Top of DATASET RECORDS

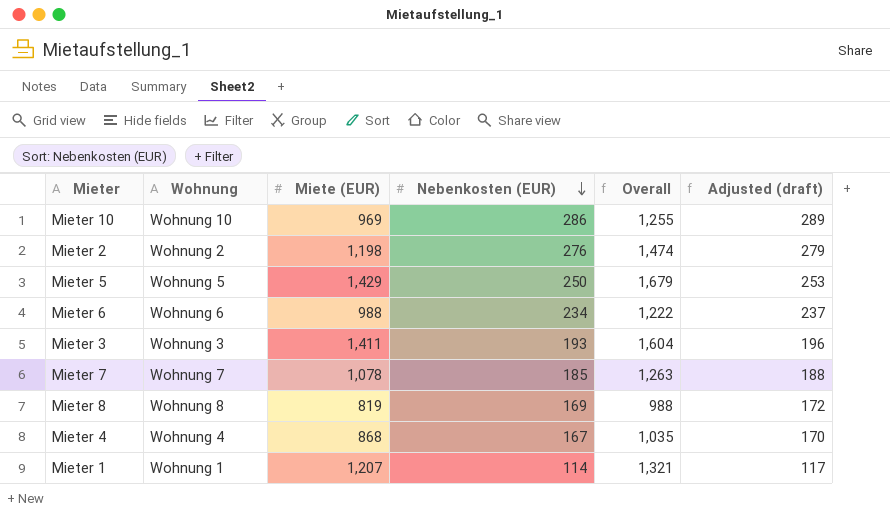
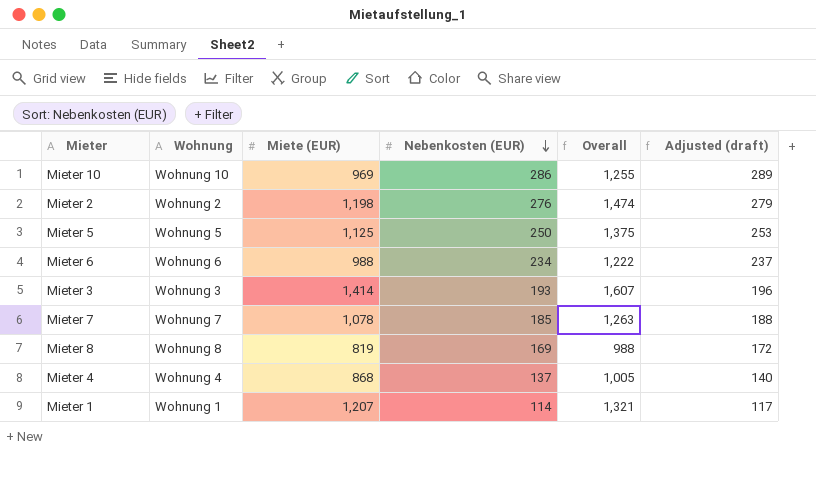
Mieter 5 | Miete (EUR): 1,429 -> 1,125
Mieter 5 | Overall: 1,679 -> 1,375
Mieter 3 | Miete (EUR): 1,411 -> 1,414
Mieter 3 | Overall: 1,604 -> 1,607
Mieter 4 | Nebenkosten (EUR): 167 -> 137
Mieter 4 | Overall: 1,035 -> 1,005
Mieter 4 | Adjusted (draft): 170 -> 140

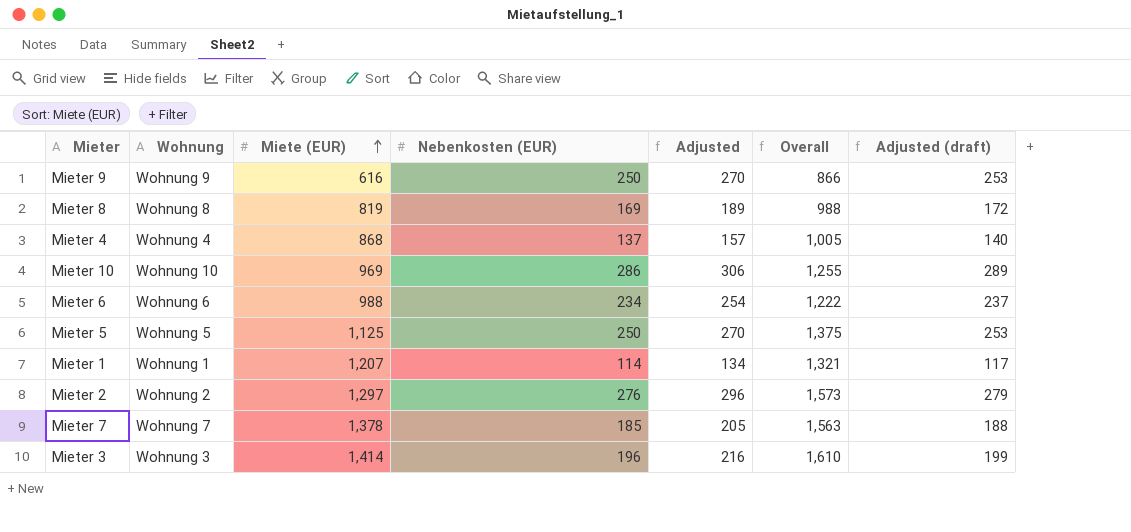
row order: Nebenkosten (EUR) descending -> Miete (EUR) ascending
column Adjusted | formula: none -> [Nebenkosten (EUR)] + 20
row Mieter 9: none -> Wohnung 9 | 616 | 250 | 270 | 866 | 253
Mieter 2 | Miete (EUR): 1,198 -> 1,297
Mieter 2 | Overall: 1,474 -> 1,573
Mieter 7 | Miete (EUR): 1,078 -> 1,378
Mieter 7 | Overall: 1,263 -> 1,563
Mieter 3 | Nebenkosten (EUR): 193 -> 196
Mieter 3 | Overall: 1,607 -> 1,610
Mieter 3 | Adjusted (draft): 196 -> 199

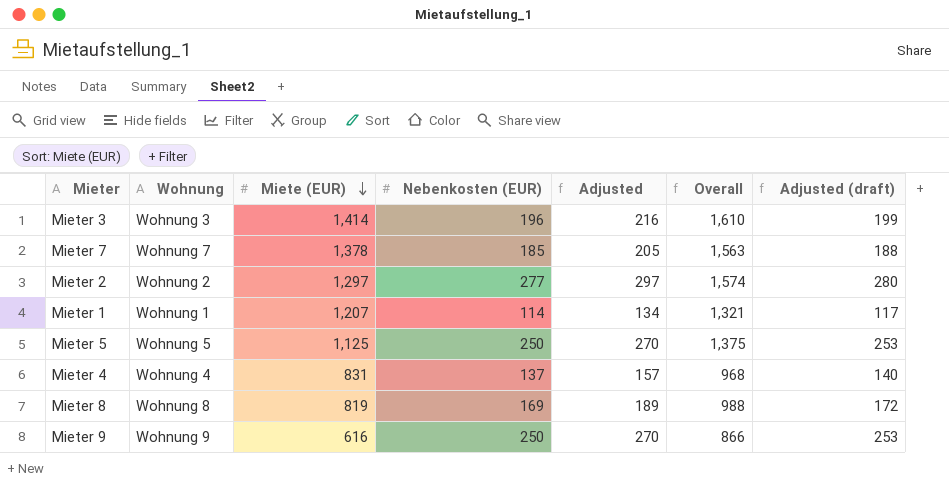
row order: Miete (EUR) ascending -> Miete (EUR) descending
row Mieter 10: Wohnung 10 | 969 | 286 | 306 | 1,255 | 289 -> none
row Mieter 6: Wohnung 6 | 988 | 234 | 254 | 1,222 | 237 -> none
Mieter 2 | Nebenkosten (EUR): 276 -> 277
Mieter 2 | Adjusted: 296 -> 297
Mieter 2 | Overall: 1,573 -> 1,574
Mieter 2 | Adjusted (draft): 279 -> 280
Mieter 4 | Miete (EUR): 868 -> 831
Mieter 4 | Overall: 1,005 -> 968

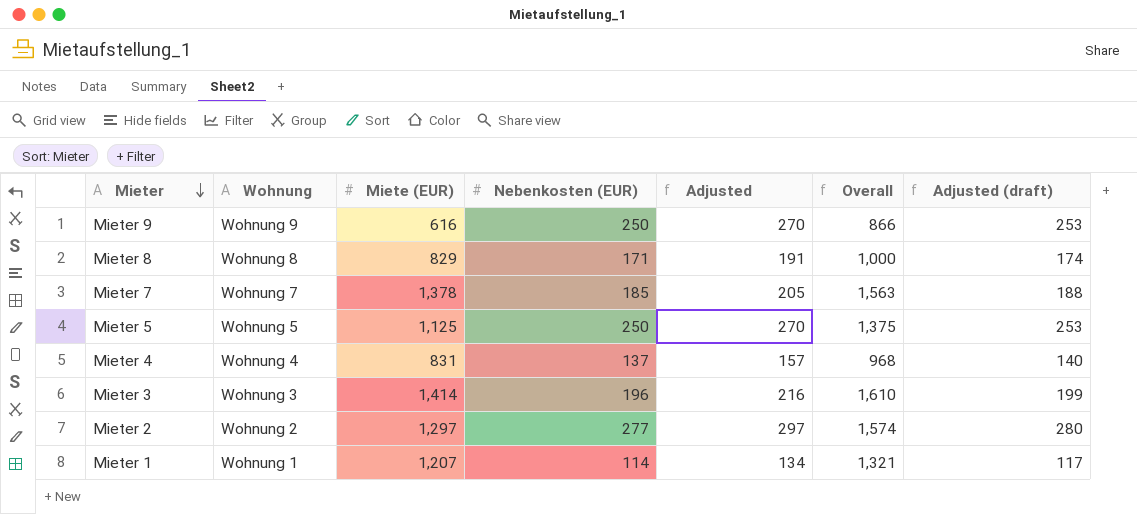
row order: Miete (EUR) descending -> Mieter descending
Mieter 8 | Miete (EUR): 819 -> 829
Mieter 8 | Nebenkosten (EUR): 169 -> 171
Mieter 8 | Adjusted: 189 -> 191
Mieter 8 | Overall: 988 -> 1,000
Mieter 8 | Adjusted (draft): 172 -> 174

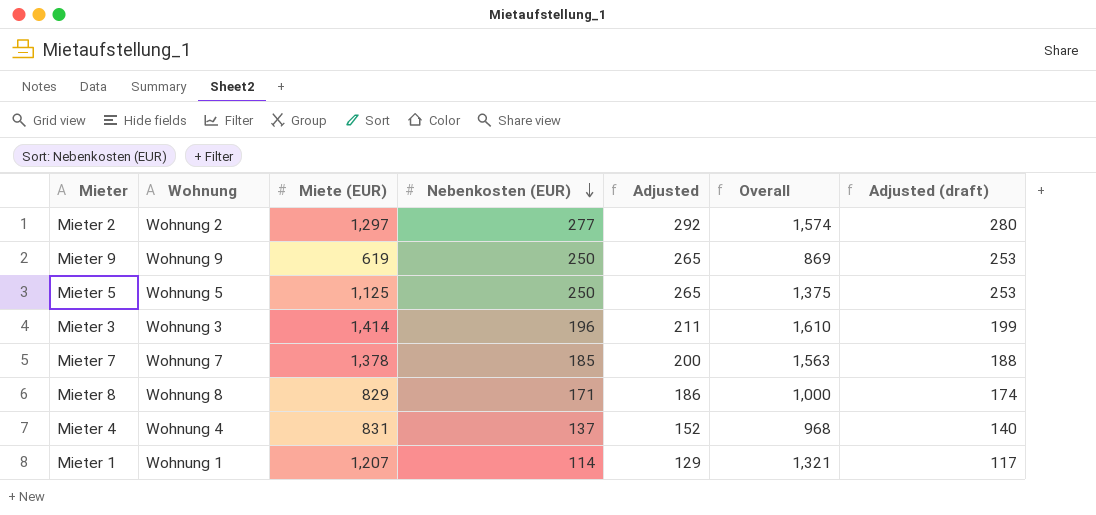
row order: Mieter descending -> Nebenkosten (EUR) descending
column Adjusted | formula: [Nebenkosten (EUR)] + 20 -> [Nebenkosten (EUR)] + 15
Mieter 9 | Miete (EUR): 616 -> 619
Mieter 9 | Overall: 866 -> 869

Bottom of DATASET RECORDS

Your task is to copy every line in the entries that holds the string "column".

ANSWER BELOW
column Adjusted | formula: none -> [Nebenkosten (EUR)] + 20
column Adjusted | formula: [Nebenkosten (EUR)] + 20 -> [Nebenkosten (EUR)] + 15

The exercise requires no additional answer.